• **Items from a dataset**
———
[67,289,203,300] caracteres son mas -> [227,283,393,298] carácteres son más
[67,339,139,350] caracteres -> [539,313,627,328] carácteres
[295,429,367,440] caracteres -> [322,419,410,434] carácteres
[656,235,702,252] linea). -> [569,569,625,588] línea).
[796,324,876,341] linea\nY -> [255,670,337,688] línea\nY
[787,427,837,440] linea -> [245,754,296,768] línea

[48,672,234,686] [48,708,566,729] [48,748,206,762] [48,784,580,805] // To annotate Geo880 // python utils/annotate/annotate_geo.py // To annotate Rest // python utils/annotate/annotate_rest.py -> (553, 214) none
———
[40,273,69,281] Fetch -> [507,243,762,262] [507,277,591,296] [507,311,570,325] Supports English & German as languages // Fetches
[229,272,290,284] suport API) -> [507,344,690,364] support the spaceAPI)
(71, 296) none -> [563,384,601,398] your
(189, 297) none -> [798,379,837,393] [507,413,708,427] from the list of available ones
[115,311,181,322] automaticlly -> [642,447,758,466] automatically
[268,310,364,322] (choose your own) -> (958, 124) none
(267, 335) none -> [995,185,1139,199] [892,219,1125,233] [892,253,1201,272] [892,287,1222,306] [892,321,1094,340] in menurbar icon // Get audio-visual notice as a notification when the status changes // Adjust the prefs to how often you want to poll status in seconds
———
• **What needs to be done**
As the answer, set down only the lines from the data above between the one holding "[67,339,139,350] caracteres ->" and the one holding "[48,672,234,686] [48,708,566,729] [48,748,206,762]", inclusive, exactly as they read.

• **Answer for the task**
[67,339,139,350] caracteres -> [539,313,627,328] carácteres
[295,429,367,440] caracteres -> [322,419,410,434] carácteres
[656,235,702,252] linea). -> [569,569,625,588] línea).
[796,324,876,341] linea\nY -> [255,670,337,688] línea\nY
[787,427,837,440] linea -> [245,754,296,768] línea

[48,672,234,686] [48,708,566,729] [48,748,206,762] [48,784,580,805] // To annotate Geo880 // python utils/annotate/annotate_geo.py // To annotate Rest // python utils/annotate/annotate_rest.py -> (553, 214) none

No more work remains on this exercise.